But this is about more than just testosterone counts.  Some wing of the professional investing world is beginning to see the design flaws built into the eurozone from day one.  And once they spy these flaws, they begin to realize that the nature of the solution is something utterly different than what they are witnessing being rolled out before their very eyes.  In the following 11 points, we highlight some of the key aspects of the eurozone predicament using the financial balance approach developed by the late Wynne Godley which we have explored in previous blog submissions, papers, and book chapters.  Until more investors and policy makers can understand the true nature of the various predicaments facing the eurozone, and the inherent design flaws exhibited in the European Monetary Union and the (In)Stability and (Lack of) Growth Pact, odds are that precious time will simply be wasted trying to make people believe the shock and awe fix is already in.

1. Underlying the eurozone predicament is a missing adjustment mechanism.  There is neither a price nor a policy mechanism that encourages the current account surplus nations to recycle their surpluses in a win/win, pro-growth fashion.  Keynes tried to design such a mechanism into the Bretton Woods agreement, but the American negotiators scotched it.  This same pro-growth adjustment mechanism is missing at the global level with regard to China (although they did report a trade deficit in March).

2. An ostensibly moral stance advocating balanced government budgets is revealing a profound ignorance of the simple accounting of sector financial balances.  Those preferring to impose a ”fiscally correct” policy on the peripheral nations should best recognize these accounting realities, and soon.  If we are correct that domestic income deflation will be the end result of fiscal retrenchment colliding with private sector attempts to net save, then surely more desperate citizens will turn to even more desperate acts.  Rather perversely, the combined effects of fiscal retrenchment, private income deflation, and rising private debt distress are likely to make moral considerations a second or third order concern for many eurozone citizens.

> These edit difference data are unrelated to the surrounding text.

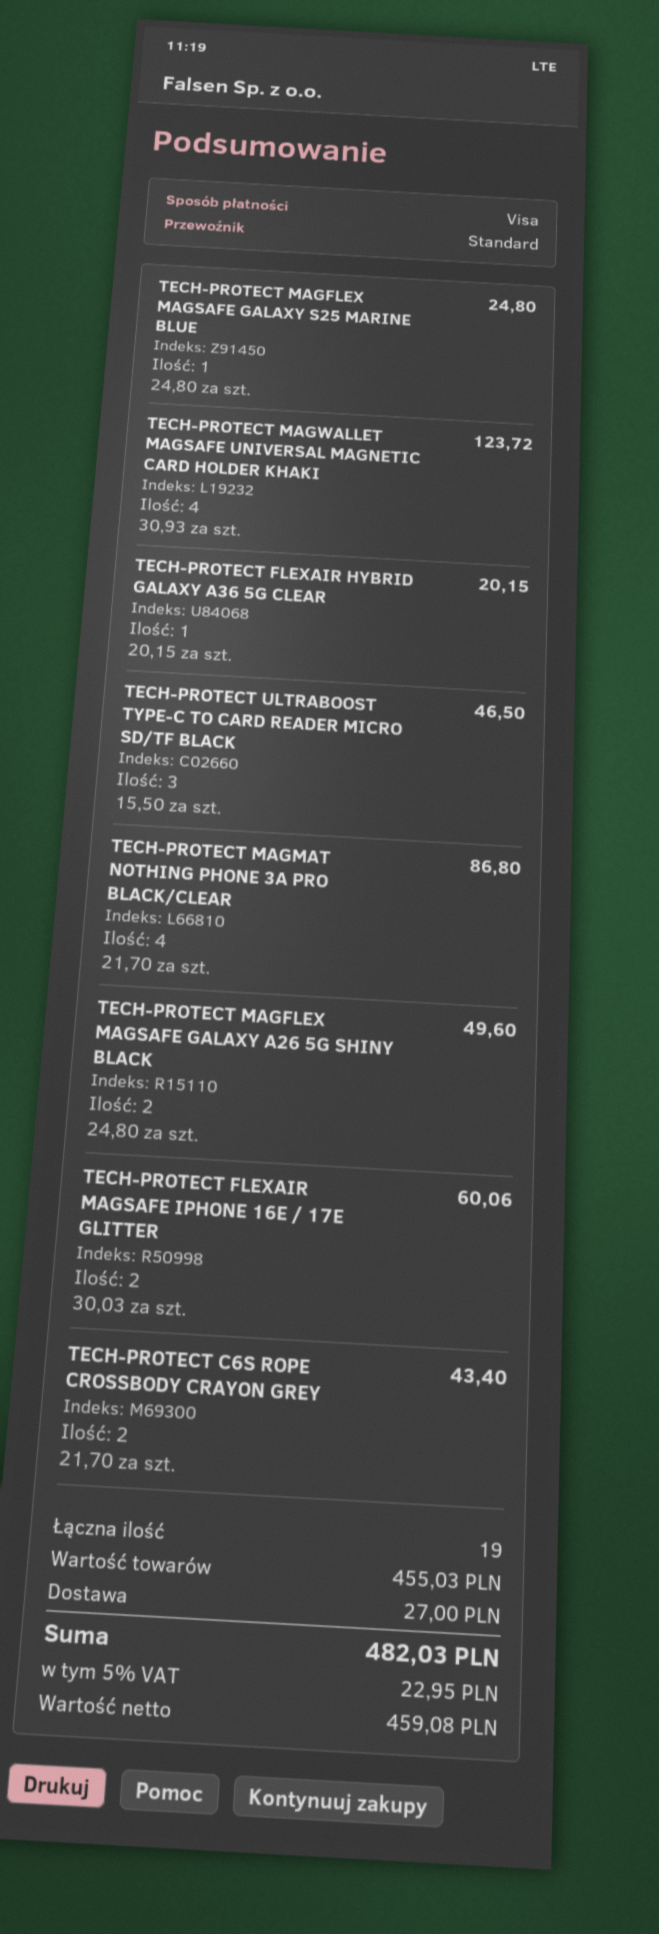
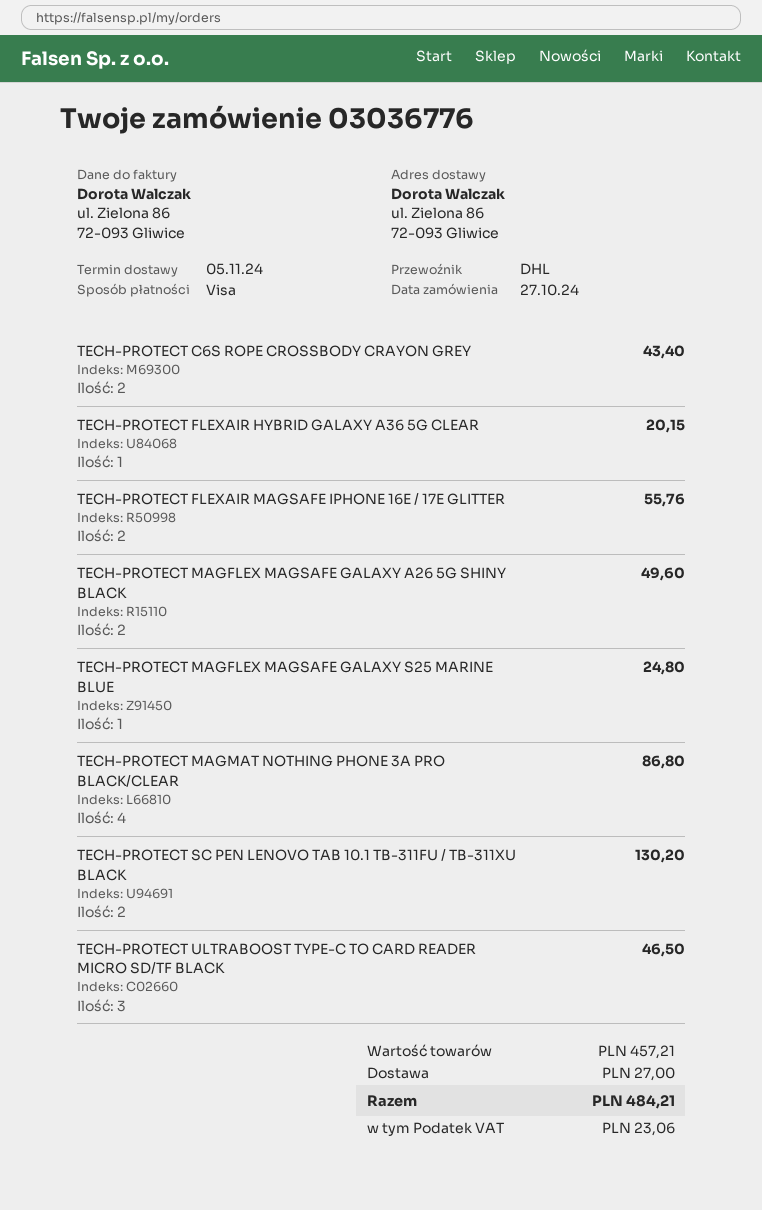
shipping method: standard -> DHL
TECH-PROTECT MAGWALLET MAGSAFE UNIVERSAL MAGNETIC CARD HOLDER KHAKI: 4 for 123.72 -> none
TECH-PROTECT FLEXAIR MAGSAFE IPHONE 16E / 17E GLITTER: 2 for 60.06 -> 2 for 55.76
TECH-PROTECT SC PEN LENOVO TAB 10.1 TB-311FU / TB-311XU BLACK: none -> 2 for 130.20
subtotal: 455.03 -> 457.21
tax: 22.95 -> 23.06
total: 482.03 -> 484.21

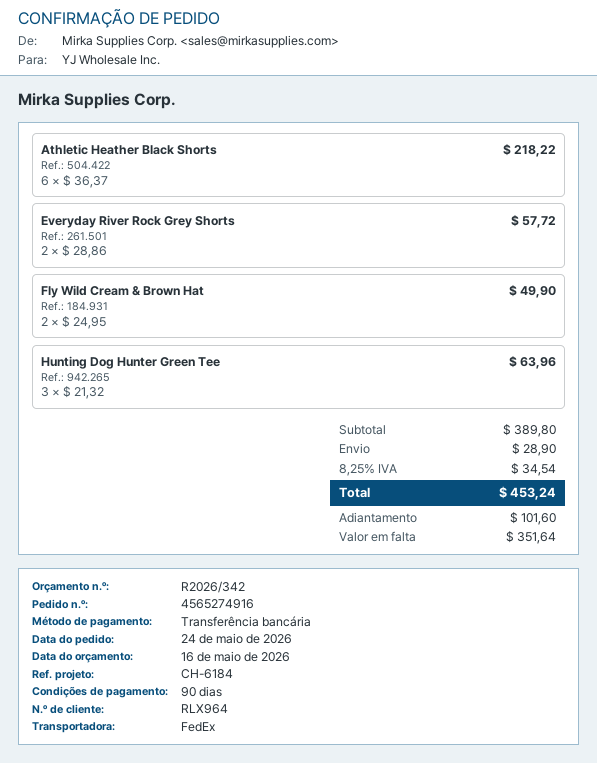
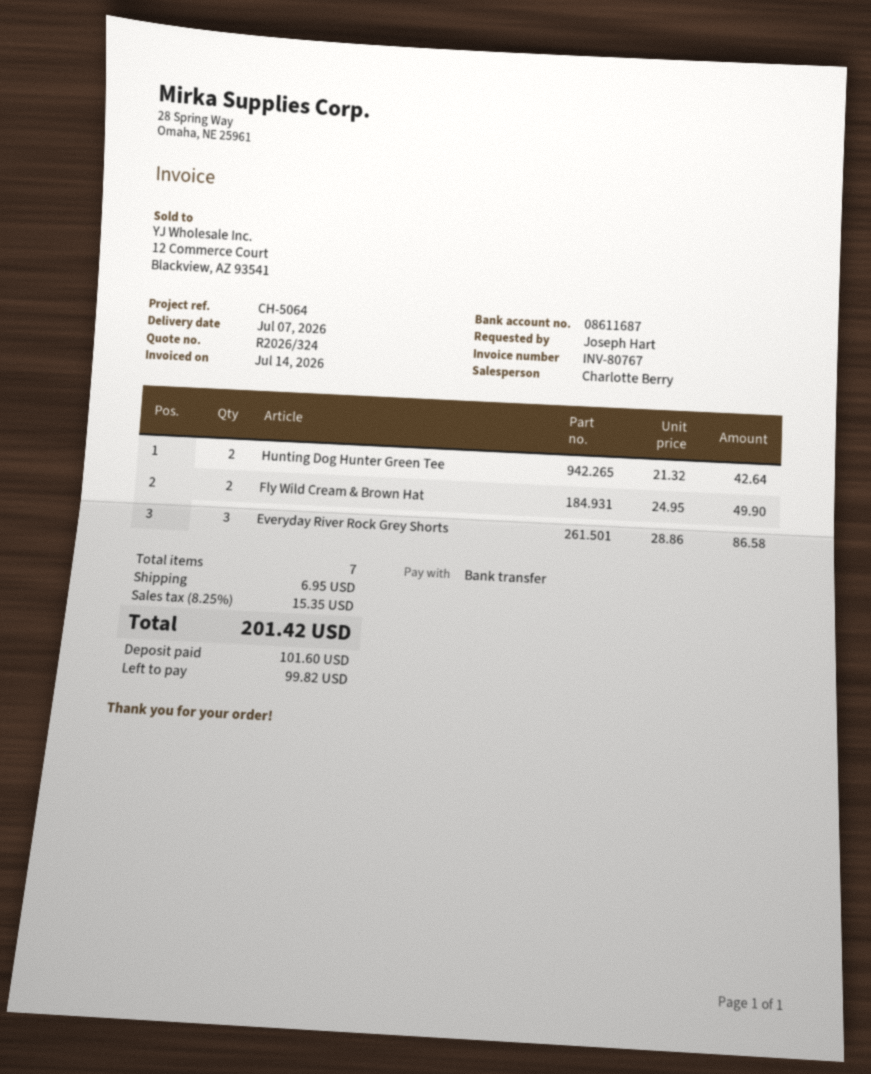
quote number: R2026/342 -> R2026/324
reference: CH-6184 -> CH-5064
Athletic Heather Black Shorts: 6 x 36.37 = 218.22 -> none
Everyday River Rock Grey Shorts: 2 x 28.86 = 57.72 -> 3 x 28.86 = 86.58
Hunting Dog Hunter Green Tee: 3 x 21.32 = 63.96 -> 2 x 21.32 = 42.64
shipping: 28.90 -> 6.95
tax: 8.25% = 34.54 -> 8.25% = 15.35
total: 453.24 -> 201.42
balance: 351.64 -> 99.82

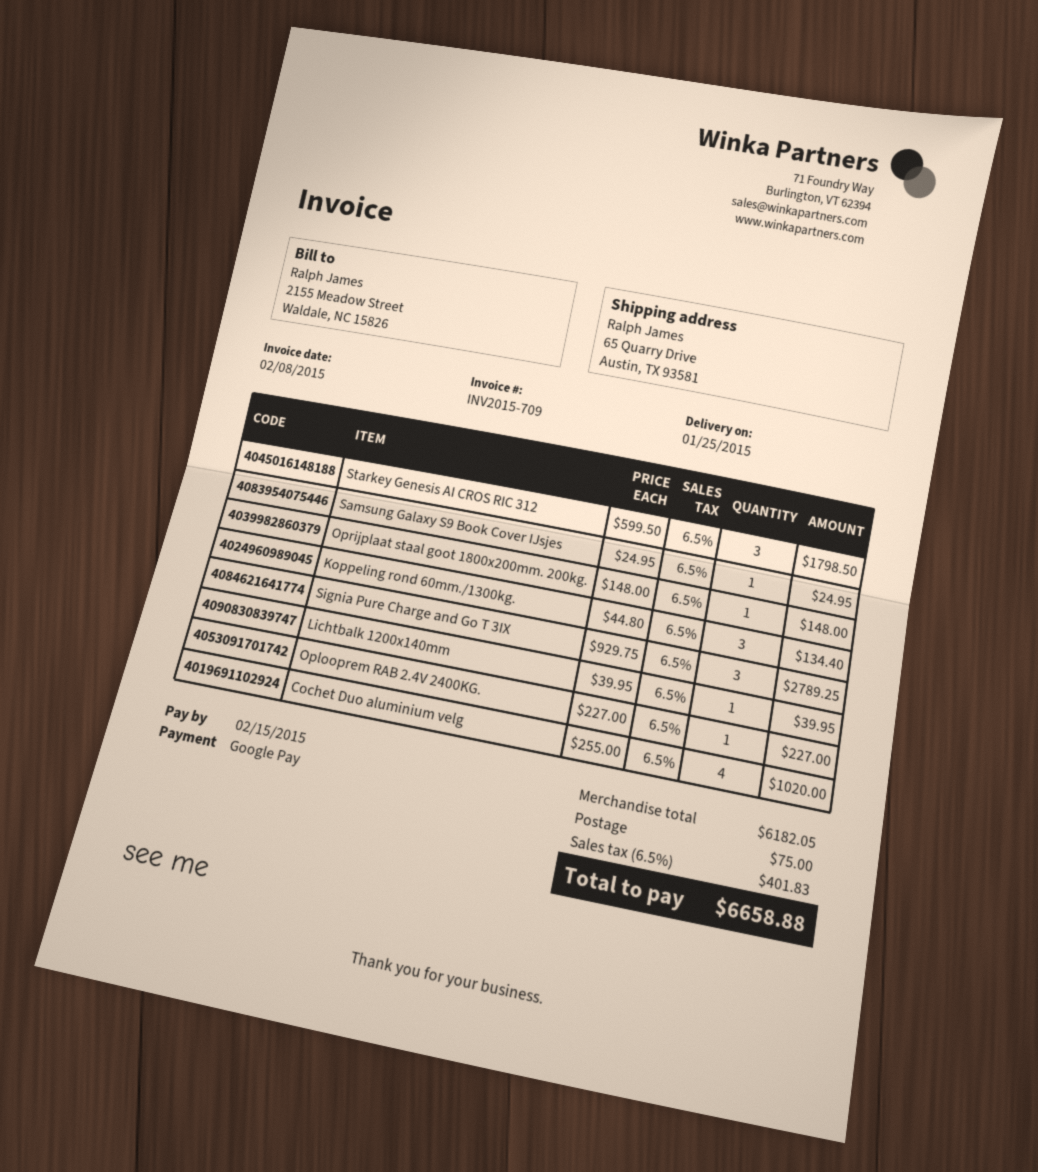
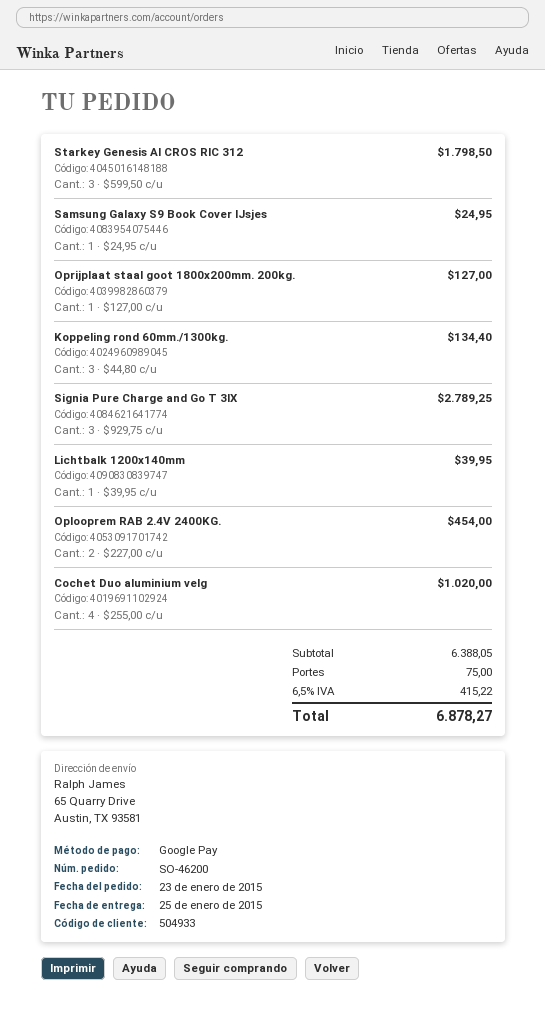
Oprijplaat staal goot 1800x200mm. 200kg.: 1 x 148.00 = 148.00 -> 1 x 127.00 = 127.00
Oplooprem RAB 2.4V 2400KG.: 1 x 227.00 = 227.00 -> 2 x 227.00 = 454.00
subtotal: 6182.05 -> 6388.05
tax: 6.5% = 401.83 -> 6.5% = 415.22
total: 6658.88 -> 6878.27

3. Ultimately, current account surpluses need to be recycled into chronic deficit nations in a sustainable fashion.  Such a mechanism could be set up under the auspices of the European Investment Bank very quickly.  Effective incentives to recycle current account surpluses via foreign direct investment or equity flows should be crafted at once.

4. Such an approach is likely to prove superior to funneling financial assistance through the IMF or other multinational arrangements.  The IMF will undoubtedly ensure that fiscal retrenchment gets imposed across the region.  Any fiscal assistance is likely to be imposed with conditionality — a conditionality that fails to recognize that sector financial balances are interlinked, both within and between nations.  IMF conditionality is bound to set off the twin contagion vectors of falling trade surpluses and rising bank loan losses in the core nations.  Surely, this is not what Dutch and German policymakers intended, nor is it any way to hold the eurozone together.

5. Rapidly cutting fiscal deficits without considering the impact of such moves on private sector financial balances is a short-sighted, if not dangerous, policy direction.  Sector financial balances — the difference between saving and investment, or income and expenditures — are interconnected, and cannot be treated in isolation.

6. Hiking taxes and slashing government expenditures will suck cash flow out of the private sectors of the peripheral eurozone nations.  These private sectors have been rebuilding their net saving positions in the wake of sharp and prolonged recessions.  Companies have been conserving cash by slicing investment spending, inventories, and employment.  Households have already drastically reduced home purchases and consumer spending.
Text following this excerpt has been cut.